INFORMATION:
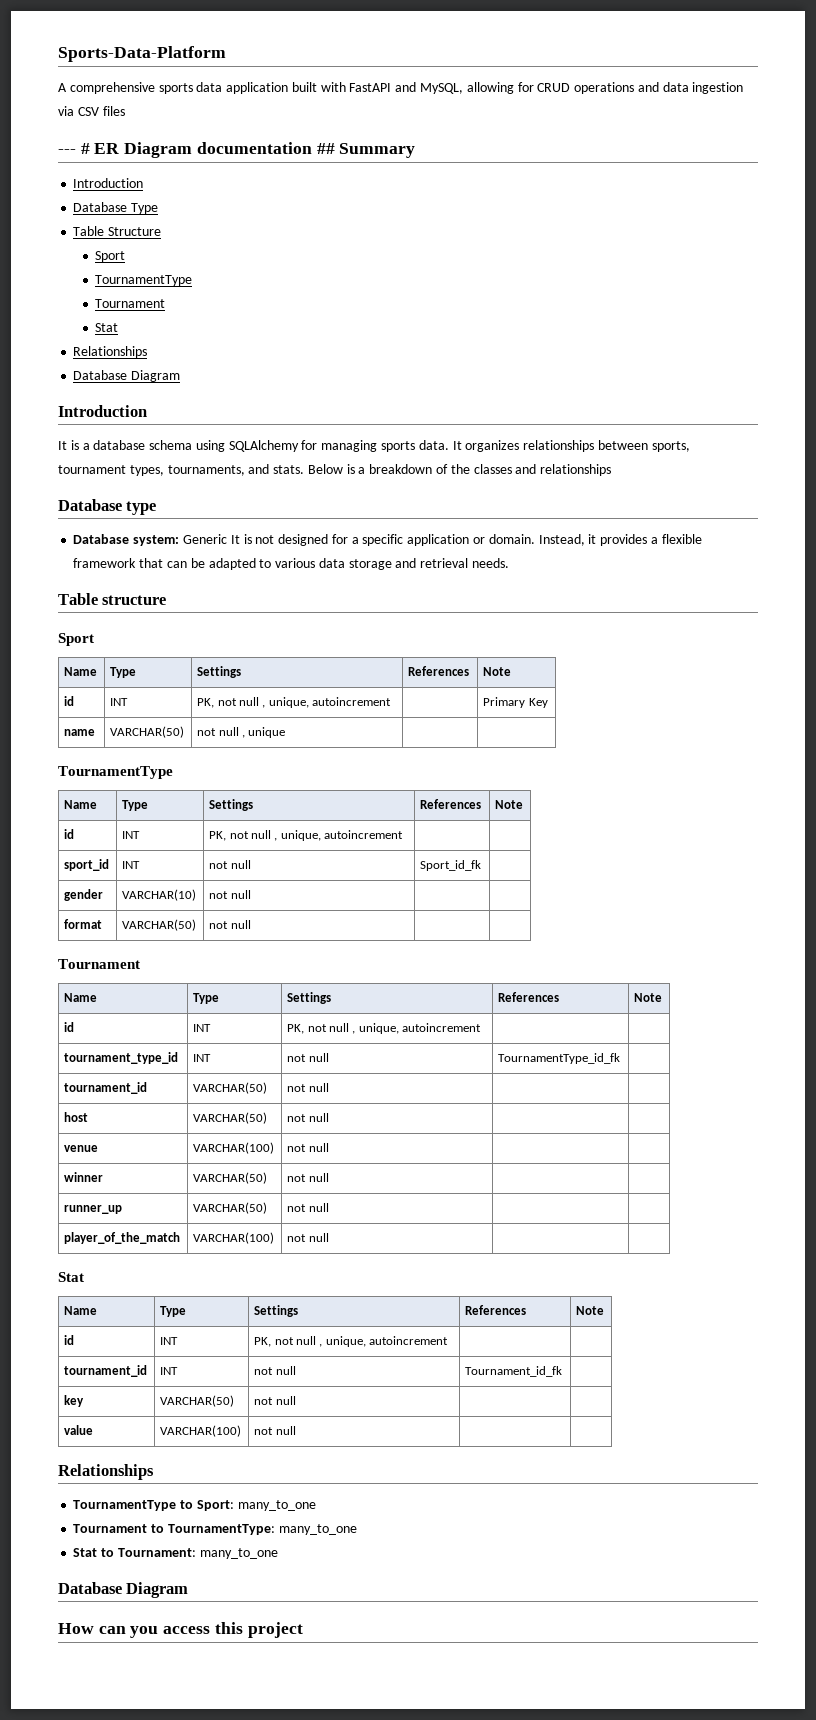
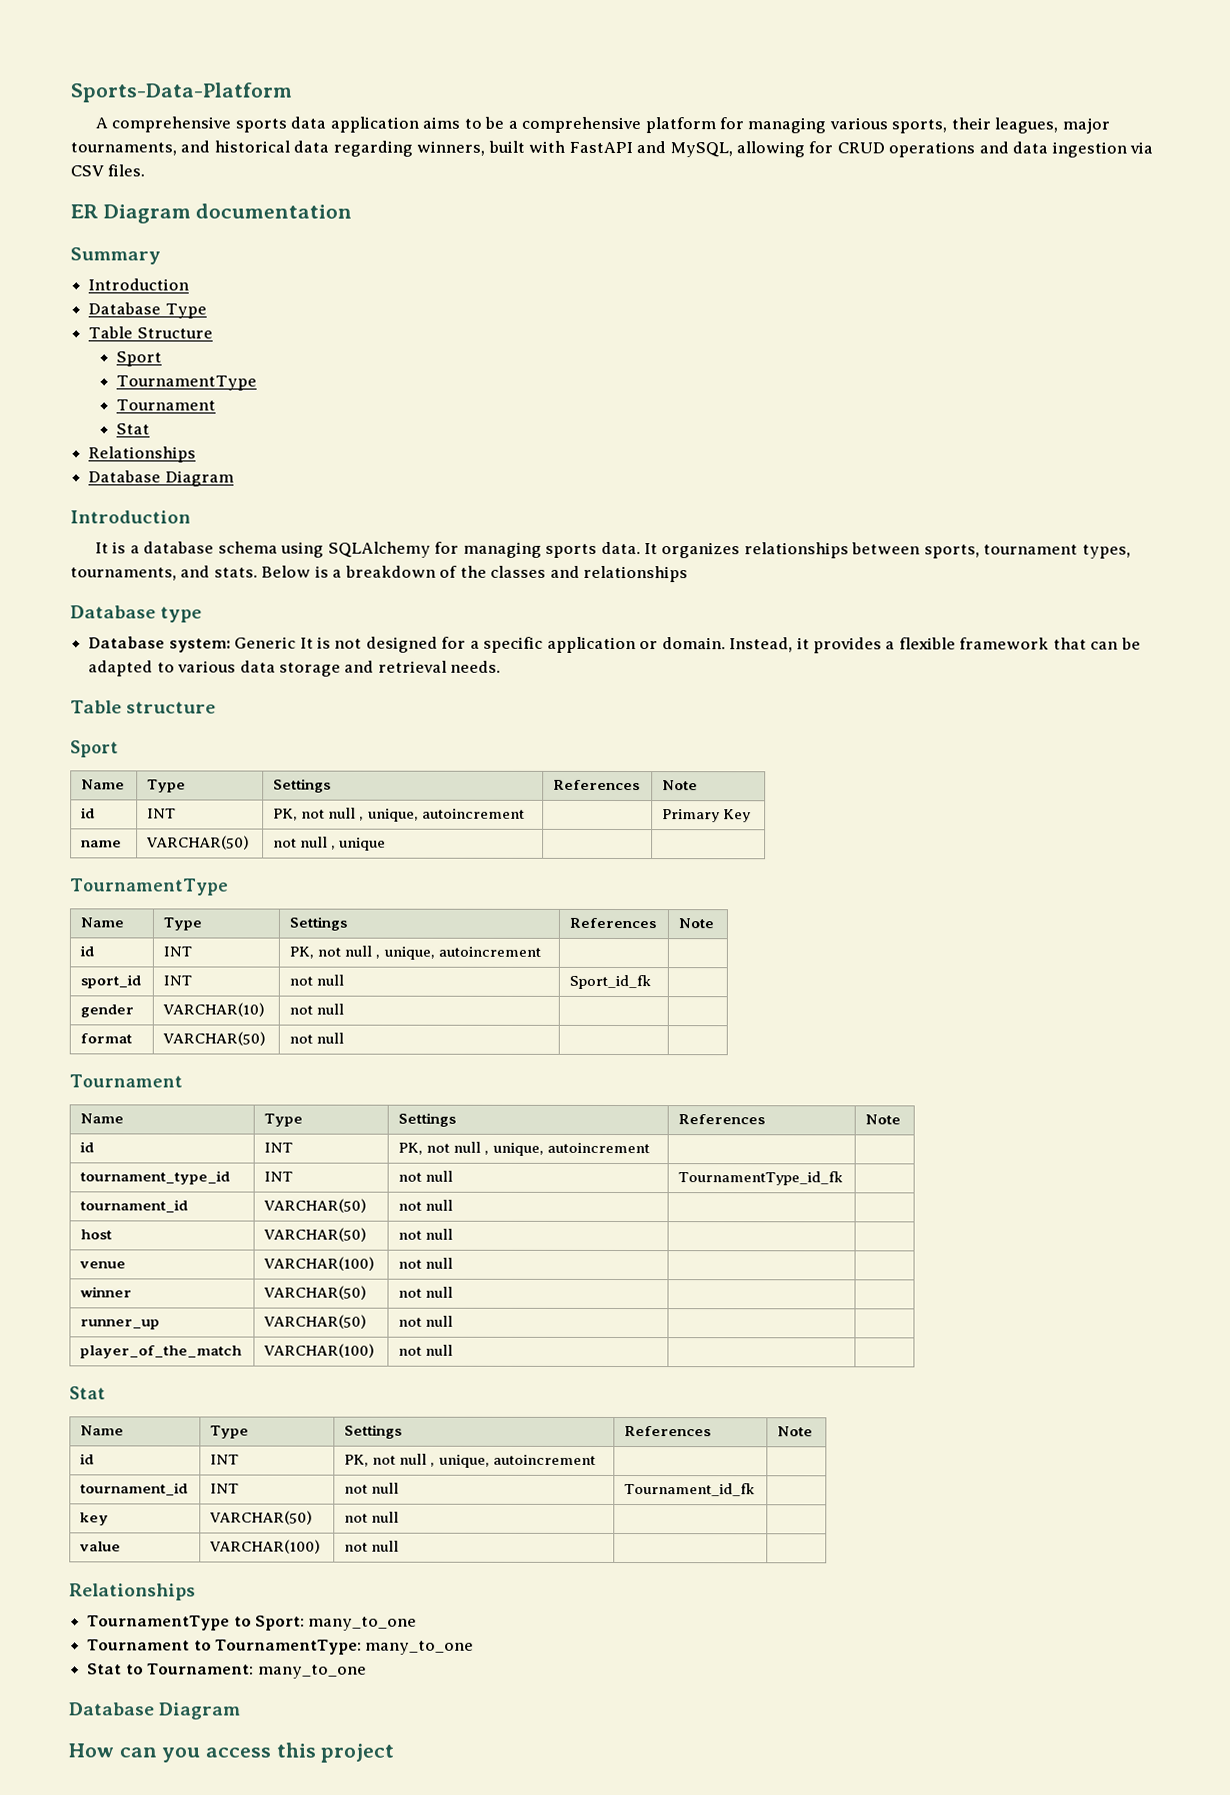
- A comprehensive sports data application built with FastAPI and MySQL, allowing for CRUD operations and data ingestion via CSV files
- --- # ER Diagram documentation ## Summary
+ A comprehensive sports data application aims to be a comprehensive platform for managing various sports, their leagues, major tournaments, and historical data regarding winners, built with FastAPI and MySQL, allowing for CRUD operations and data ingestion via CSV files.
+ ER Diagram documentation
+ Summary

WHAT IS REQUIRED: Using the data above, write out every line exactly, leaving the images behind.

ANSWER BOX:
- A comprehensive sports data application built with FastAPI and MySQL, allowing for CRUD operations and data ingestion via CSV files
- --- # ER Diagram documentation ## Summary
+ A comprehensive sports data application aims to be a comprehensive platform for managing various sports, their leagues, major tournaments, and historical data regarding winners, built with FastAPI and MySQL, allowing for CRUD operations and data ingestion via CSV files.
+ ER Diagram documentation
+ Summary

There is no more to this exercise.